» Mesh shaders on AMD RDNA™ graphics cards » Optimization and best practices

# Optimization and best practices

Following our introductory blog post in which we explored mesh shaders and the Next Generation Geometry pipeline, we will cover some best practices for writing mesh- and amplification shaders. In the second part of this post, we will also look at how the AMD Radeon™ Developer tools can be used to profile and optimize mesh shaders.

## Best practices

The best practices below should be seen as guidelines for using the mesh shading pipeline in a optimal way. Depending on your application and requirements, some of the recommendations may not fully apply. We will provide our guidelines with the reasons for choosing them, so you can decide whether this reasoning also applies to your applications, and thus form an informed decision.

### Meshlets

In this first section, we’ll discuss some considerations for choosing the parameters for meshlet generation. A meshlet consist of V vertices and T triangles. Typically, meshlet builders receive upper limits for both values, \hat{V} and \hat{T}, as an argument.

Different graphics APIs and vendors limit the maximum output amount of both values individually to different values between 256 and 1024 per thread group. In the case of Direct3D12, both the number of vertices and primitives per meshlet are limited to 256.
As a rule of thumb, the ratio between the values for a 2-manifold-ish meshlet is V < T < 2V. This gives an idea about what value of the two will be the limiting factor for the size of the majority of meshlets:

• if you set \hat{T}=\hat{V} as the limit, most meshlets should reach the maximum allowed number of triangles.

• vice versa, if you allow twice as many triangles as vertices (\hat{T}=2\hat{V}), most meshlets should reach the maximum allowed number of vertices.

The vertex transformation usually is the main compute workload of a mesh shader. Therefore, to allow for a higher compute utilization inside each thread group, it makes sense to set \hat{V} such that it is a multiple of the thread group size and \hat{T} so it is not the limiting factor.

Given that mesh shader indices can only reference vertices inside the same meshlet, vertices along the edge of the meshlet have to be duplicated and also processed more than once. Thus, meshlet generation can be seen similar to vertex cache optimization, with the main difference being that vertex duplication for meshlets is directly determined upfront by the meshlet generator and not by the graphics card hardware, thereby giving developers full control over how vertices are processed. The meshlet builder will try to find coherent sets of triangles within limits \hat{V} and \hat{T} and use similar criteria as for vertex cache reuse optimization: Each included vertex should be used by as many included triangles as possible. In general, the bigger a meshlet, the better the ratio between the border edge length and the total meshlet area becomes.
Thus, we suggest to generate meshlets of size \hat{V}=128 and \hat{T}=256, as this strikes a good balance between overall performance and vertex duplication. The \hat{V}=64 and \hat{T}=126 configuration recommended by Christoph Kubisch[1] yields similar performance at the expense of duplicating more vertices.

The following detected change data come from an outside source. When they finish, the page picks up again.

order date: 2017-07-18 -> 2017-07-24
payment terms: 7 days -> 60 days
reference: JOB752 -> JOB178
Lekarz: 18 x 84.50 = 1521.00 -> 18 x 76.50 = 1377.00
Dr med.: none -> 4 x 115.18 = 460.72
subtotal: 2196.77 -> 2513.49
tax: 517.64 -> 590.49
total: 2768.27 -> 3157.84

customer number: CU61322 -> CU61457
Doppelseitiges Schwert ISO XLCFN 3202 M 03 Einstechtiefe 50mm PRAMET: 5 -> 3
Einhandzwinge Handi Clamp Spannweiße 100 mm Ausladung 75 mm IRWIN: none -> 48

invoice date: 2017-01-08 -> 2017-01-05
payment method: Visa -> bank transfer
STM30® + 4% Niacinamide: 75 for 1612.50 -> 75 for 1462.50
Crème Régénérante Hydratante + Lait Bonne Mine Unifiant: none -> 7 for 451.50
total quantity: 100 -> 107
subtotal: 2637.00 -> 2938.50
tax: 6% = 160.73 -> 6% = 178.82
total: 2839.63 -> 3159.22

Revisiting the Stanford Bunny mesh from the first blog post with its almost 35 thousand vertices and almost 70 thousand triangles, we can see how statically partitioning the mesh into meshlets can yield lower vertex duplication rates than a vertex cache optimized mesh. In addition, these lower vertex reuse rates are vendor and hardware generation independent.

Mesh

Optimized Mesh

Meshlets[2]

Transformed Vertices

143.9k

48.9k

43.2k

Duplication Factor

4.13

1.40

1.24

Visualization:
Different colors represent different primitive subgroups or meshlets.

In addition, some meshlet generators also consider other criteria for meshlet generation, such as the size of the culling bounding volume(s) or vertex and topology compressibility. Both will be explained in the a future post.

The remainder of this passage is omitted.